Extracted records:
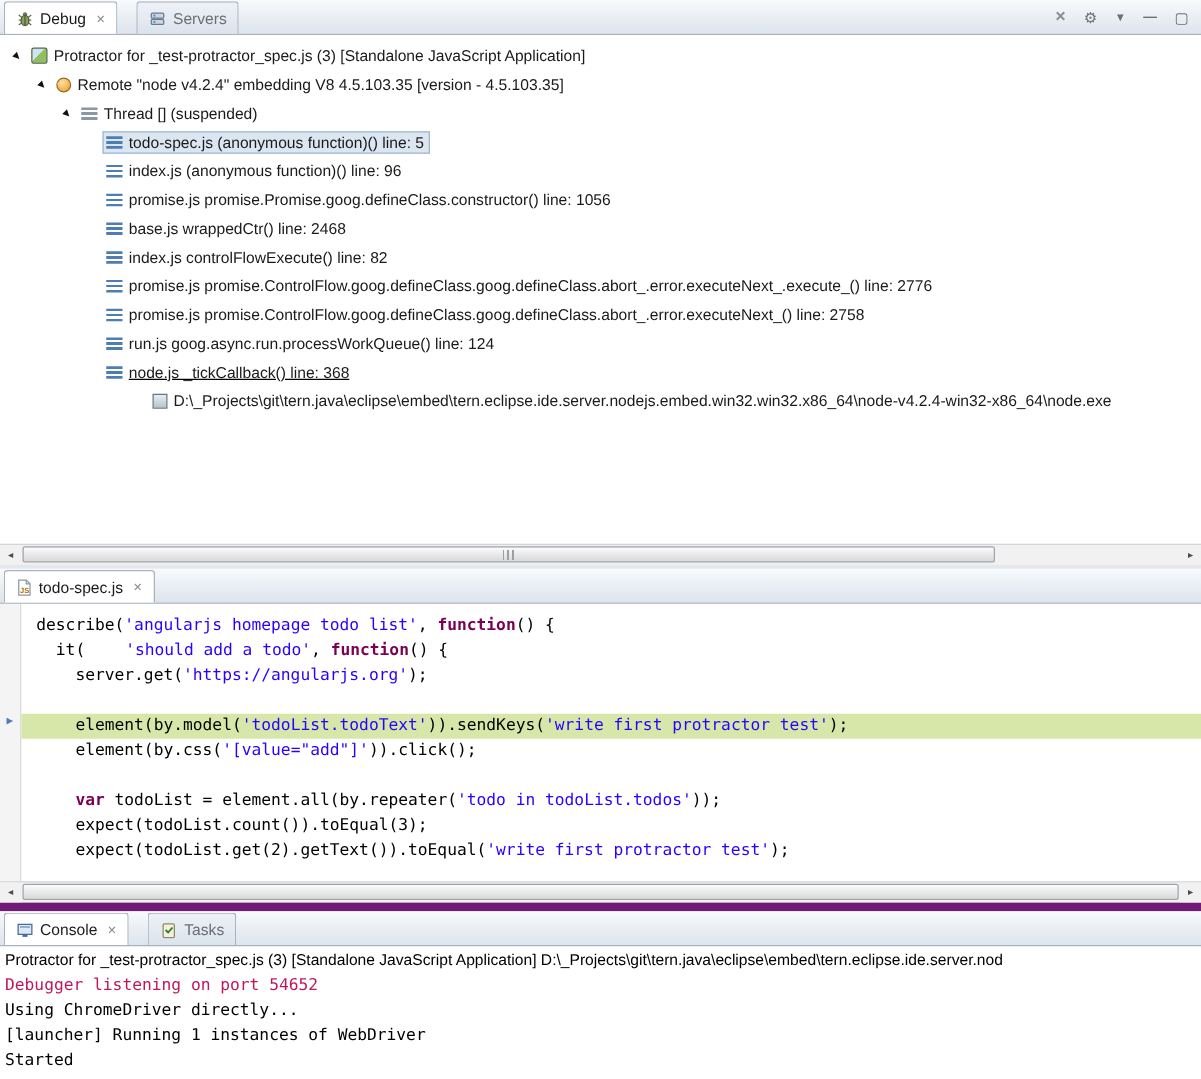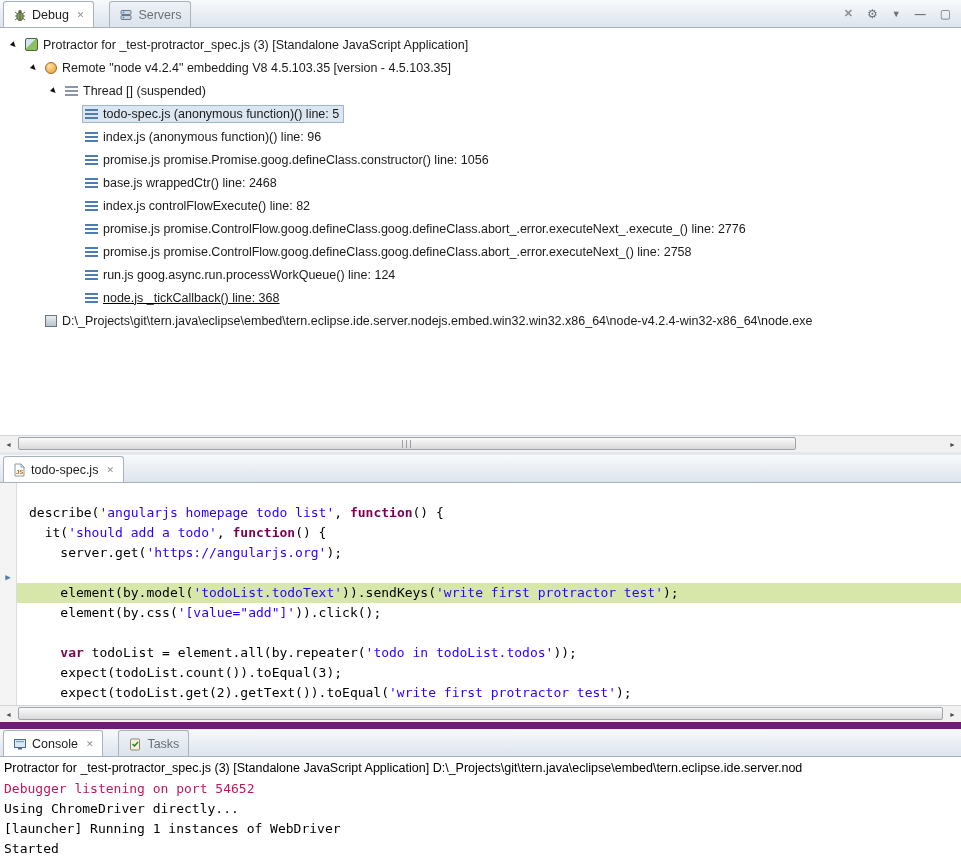--- a/index.html
+++ b/index.html
@@ -239,7 +239,7 @@
             <span class="tree-label">node.js _tickCallback() line: 368</span>
           </span>
         </div>
-        <div class="tree-row" style="padding-left: 26px;">
+        <div class="tree-row" style="padding-left: 36px; justify-content: center;">
           <span class="twisty"></span>
           <span class="row-content">
             <span class="ticon icon-process"></span>

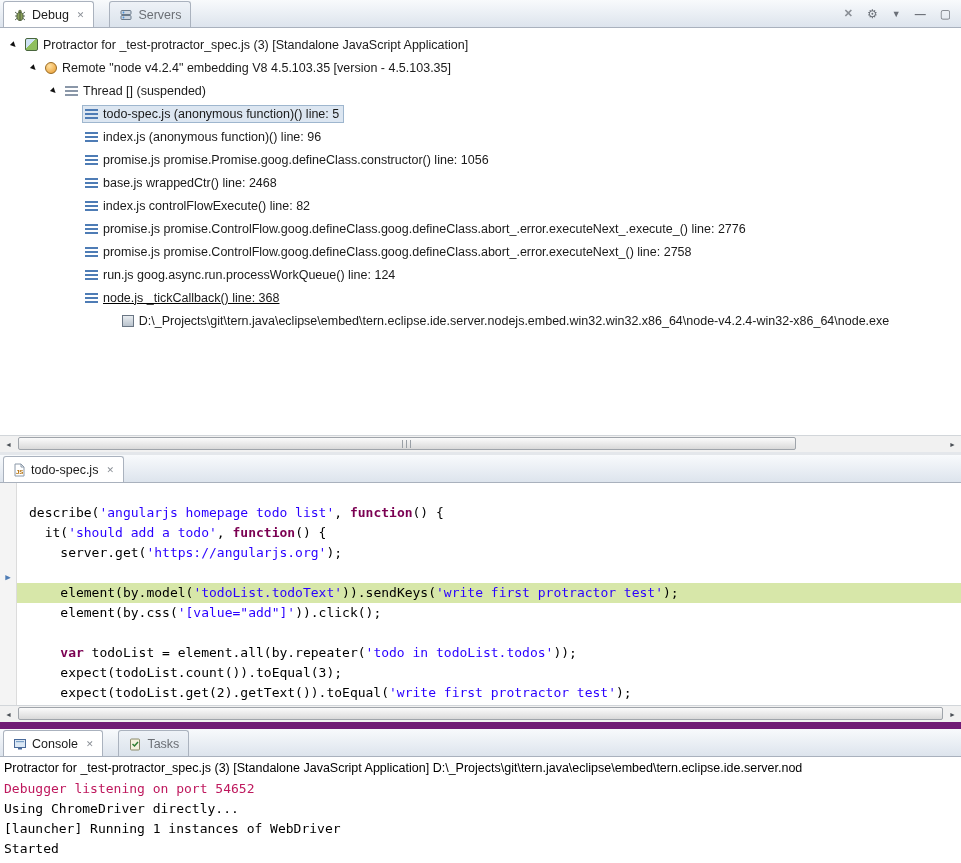--- a/index.html
+++ b/index.html
@@ -91,7 +91,7 @@
   .gutter { width:17px; flex:none; background:#f4f4f4; border-right:1px solid #dcdcdc; padding-top:4px; }
   .gutter-cell { height:20px; display:flex; align-items:center; justify-content:center;
     font-size:9px; color:#4e7cb5; }
-  .code-lines { flex:1; padding-top:20px; overflow:hidden; }
+  .code-lines { flex:1; padding-top:8px; overflow:hidden; }
   .code-line { height:20px; line-height:20px; white-space:pre; padding-left:12px; }
 
   

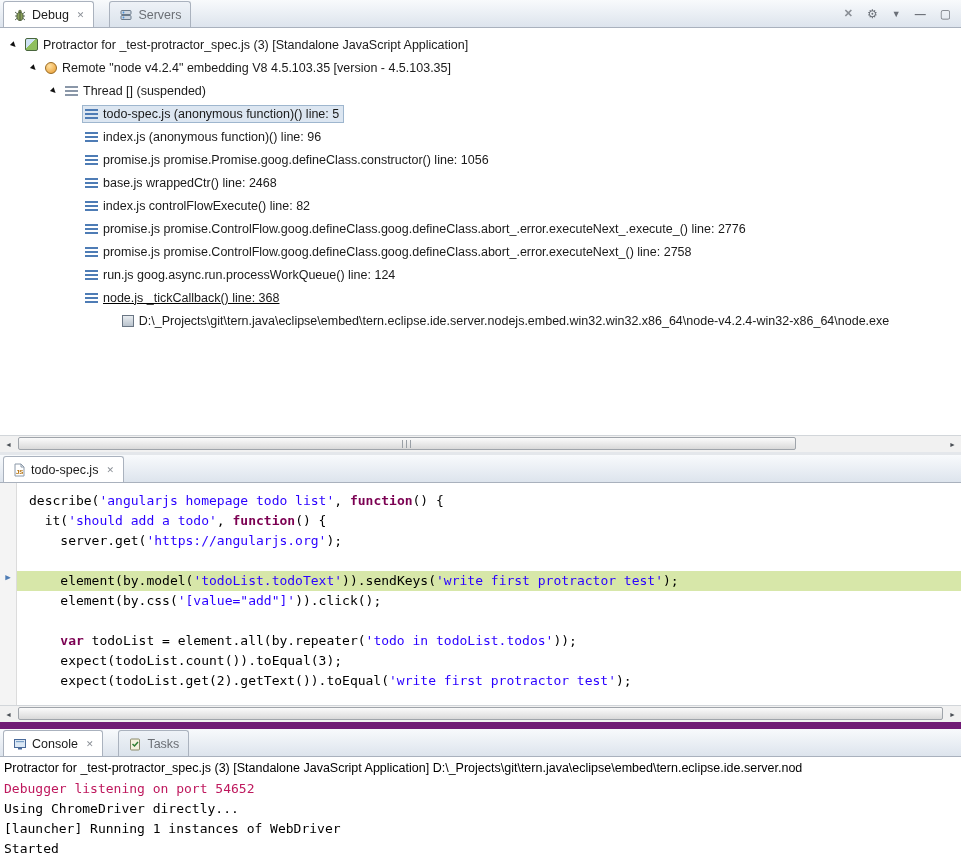--- a/index.html
+++ b/index.html
@@ -287,7 +287,7 @@
         </div>
       <div class="code-lines" id="code-lines">
           <div class="code-line"><span style="color: rgb(0, 0, 0);">describe(</span><span style="color: rgb(42, 0, 255);">'angularjs homepage todo list'</span><span style="color: rgb(0, 0, 0);">, </span><span style="color: rgb(123, 0, 82); font-weight: bold;">function</span><span style="color: rgb(0, 0, 0);">() {</span></div>
-          <div class="code-line"><span style="color: rgb(0, 0, 0);">  it(</span><span style="color: rgb(42, 0, 255);">'should add a todo'</span><span style="color: rgb(0, 0, 0);">, </span><span style="color: rgb(123, 0, 82); font-weight: bold;">function</span><span style="color: rgb(0, 0, 0);">() {</span></div>
+          <div class="code-line"><span style="color: rgb(0, 0, 0);">  it(</span><span style="color: rgb(42, 0, 255); margin-left: 32px;">'should add a todo'</span><span style="color: rgb(0, 0, 0);">, </span><span style="color: rgb(123, 0, 82); font-weight: bold;">function</span><span style="color: rgb(0, 0, 0);">() {</span></div>
           <div class="code-line"><span style="color: rgb(0, 0, 0);">    server.get(</span><span style="color: rgb(42, 0, 255);">'https://angularjs.org'</span><span style="color: rgb(0, 0, 0);">);</span></div>
           <div class="code-line"></div>
           <div class="code-line" style="background: rgb(215, 231, 169);"><span style="color: rgb(0, 0, 0);">    element(by.model(</span><span style="color: rgb(42, 0, 255);">'todoList.todoText'</span><span style="color: rgb(0, 0, 0);">)).sendKeys(</span><span style="color: rgb(42, 0, 255);">'write first protractor test'</span><span style="color: rgb(0, 0, 0);">);</span></div>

## About this task
Starting at the line above that contains "-239,7 +239,7 @@", transcribe every line exactly through the line that contains "homepage todo list'</span><span", including that last one, and skip the pictures.

## Task response
@@ -239,7 +239,7 @@
             <span class="tree-label">node.js _tickCallback() line: 368</span>
           </span>
         </div>
-        <div class="tree-row" style="padding-left: 26px;">
+        <div class="tree-row" style="padding-left: 36px; justify-content: center;">
           <span class="twisty"></span>
           <span class="row-content">
             <span class="ticon icon-process"></span>

--- a/index.html
+++ b/index.html
@@ -91,7 +91,7 @@
   .gutter { width:17px; flex:none; background:#f4f4f4; border-right:1px solid #dcdcdc; padding-top:4px; }
   .gutter-cell { height:20px; display:flex; align-items:center; justify-content:center;
     font-size:9px; color:#4e7cb5; }
-  .code-lines { flex:1; padding-top:20px; overflow:hidden; }
+  .code-lines { flex:1; padding-top:8px; overflow:hidden; }
   .code-line { height:20px; line-height:20px; white-space:pre; padding-left:12px; }
 
   

--- a/index.html
+++ b/index.html
@@ -287,7 +287,7 @@
         </div>
       <div class="code-lines" id="code-lines">
           <div class="code-line"><span style="color: rgb(0, 0, 0);">describe(</span><span style="color: rgb(42, 0, 255);">'angularjs homepage todo list'</span><span style="color: rgb(0, 0, 0);">, </span><span style="color: rgb(123, 0, 82); font-weight: bold;">function</span><span style="color: rgb(0, 0, 0);">() {</span></div>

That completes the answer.